Not that Fumo or any of the rest of them are raging anti-gay (I actually have no idea), but I guarantee no one will fight harder for marriage equality than Ann Dicker. She surprised everyone with her second place showing against two machine candidates for the House a couple years ago, and she did it on shoeleather and a shoestring. Maybe this thing will rally her some support and put her over the top.
Obama has a more liberal voting record that Hillary Clinton according to the National Journal AND Americans for Democratic Action. League of Conservation Voters scored Obama 100% in 2006 whereas Clinton only got 71%.
If middle of the road Democrats, independents, and Republicans are supporting the most liberal Democrat in the Senate, how is that a bad thing? If the new voters that he brings in aren't dyed in the wool liberals, you don't want them?
It is those voters and that support that are going to beat John McCain and put a Democrat in the White House.
I want to correct you on your statement that the campaigns choose their delegates. The campaigns do not choose their delegates.
I ran to be a delegate pledged to Howard Dean in 2003/2004 and the Dean campaign didn't have the resources to set foot in California except for fundraisers. There's no way they could have picked the delegates in every congressional district in CA, let alone all 50 states.
I'm sure it's different in every state, but the way it worked was a Dean supporter in the district convened a meeting where every registered Democrat was eligible to come in and vote for the Dean delegate.
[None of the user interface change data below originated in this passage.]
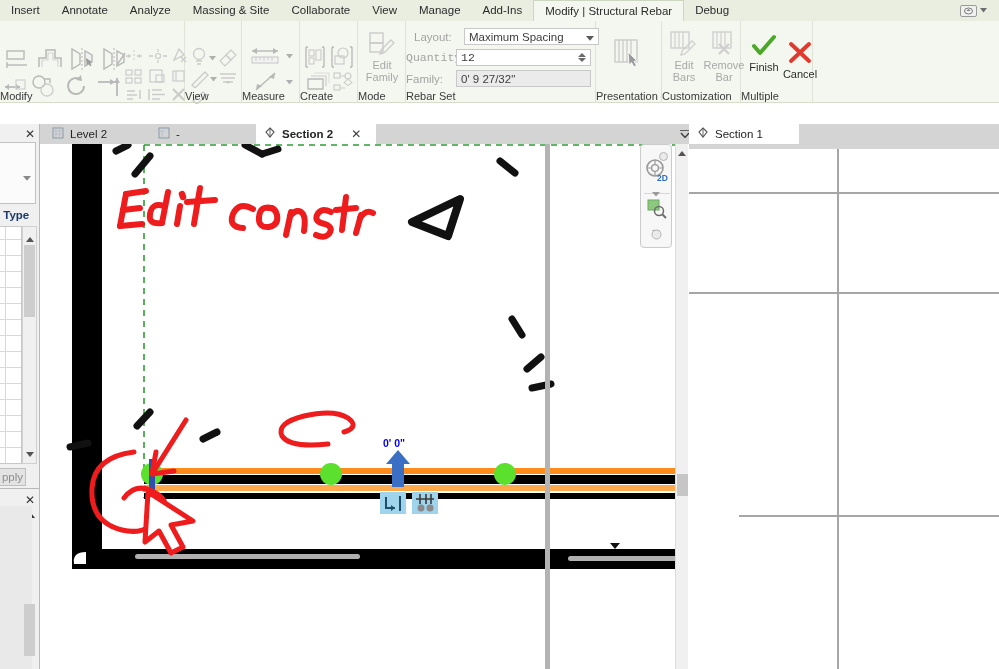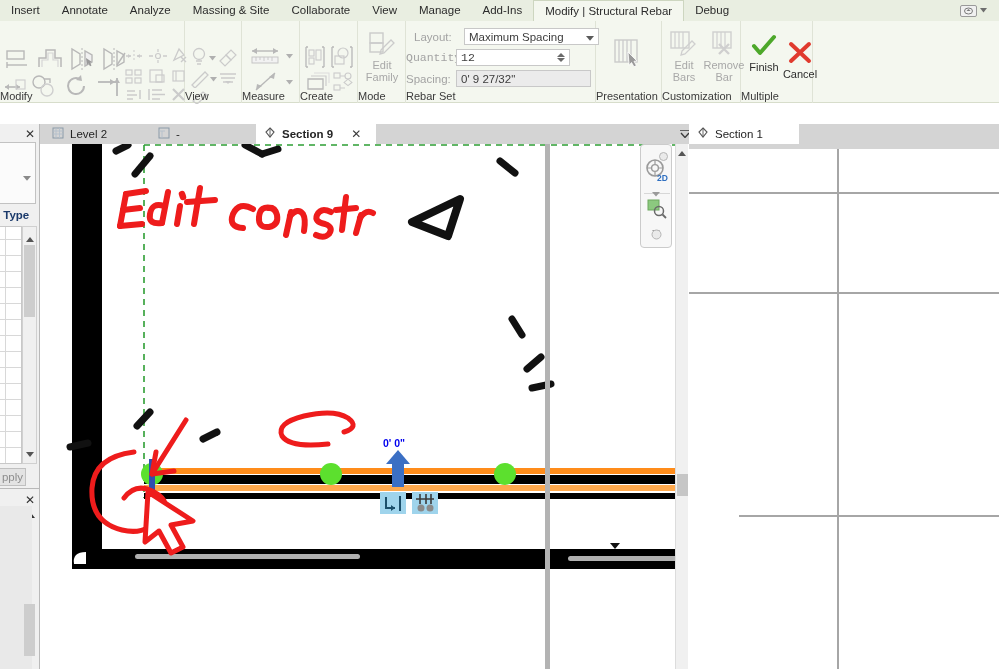--- a/index.html
+++ b/index.html
@@ -466,7 +466,7 @@
         </div>
         <div class="field-row" style="left:0px; top:25px;font-family:Liberation Mono, monospace;">
           <span class="field-lbl">Quantity:</span>
-          <span class="fld white" style="width:114px;gap:23px;">
+          <span class="fld white" style="width:135px;gap:23px;">
             <span>12</span>
             <span class="spin">
               <svg width="8" height="4" viewBox="0 0 8 4">

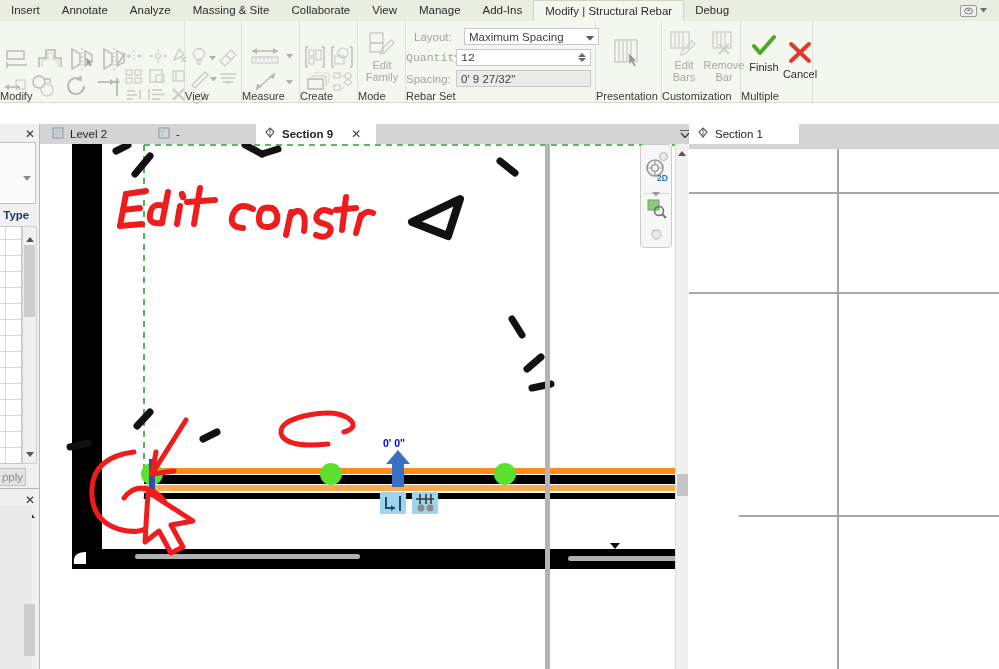--- a/index.html
+++ b/index.html
@@ -479,7 +479,7 @@
           </span>
         </div>
         <div class="field-row" style="left:0px; top:46px;">
-          <span class="field-lbl">Spacing:</span>
+          <span class="field-lbl">Family:</span>
           <span class="fld" style="width:135px;">
             <span>0'  9 27/32"</span>
           </span>

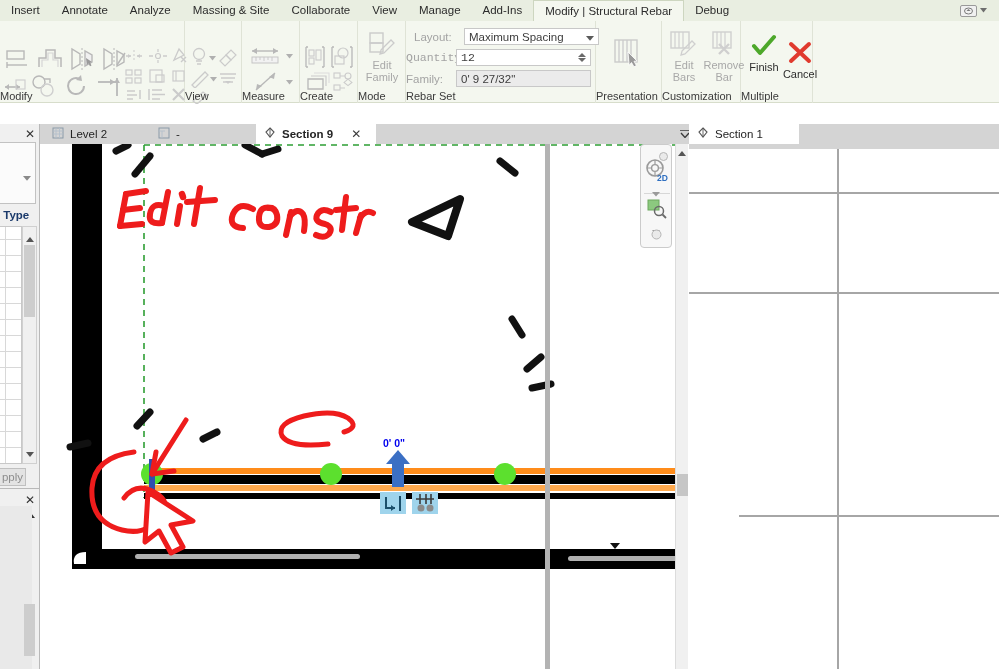--- a/index.html
+++ b/index.html
@@ -583,7 +583,7 @@
             <path d="M6 1 v9" stroke="#555" stroke-width="0.9"></path>
           </svg>
       </span>
-      <span style="font-weight:bold;">Section 9</span>
+      <span style="font-weight:bold;">Section 2</span>
       <span class="vx" style="margin-left:12px;">✕</span>
     </div>
     <div class="vtab" style="left:672px;">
The winners (not me) were the ones who got the most people to show up and vote.
Your general point that they are the most ardent supporters is probably true On the other hand, the party regulars are the ones who know how to win these things and I would argue that they're the most susceptible to arm-twisting.
I went to the Congressional Black Caucus conference and, while I didn't see any pressuring going on, I did see a lot of work being done by Obama volunteers. Although Hillary had her share of supporters among the conference goers, Obama had a platoon of volunteers with clipboards taking names and handing out stickers. I didn't see a single Hillary volunteer away from her table.
What leverage does Barack have to pressure CBC members with that Hillary doesn't have? I've been at several events now where Barack had many volunteers and Hillary had none. His support in the CBC and elsewhere comes from hard work, not behind the scenes wrangling.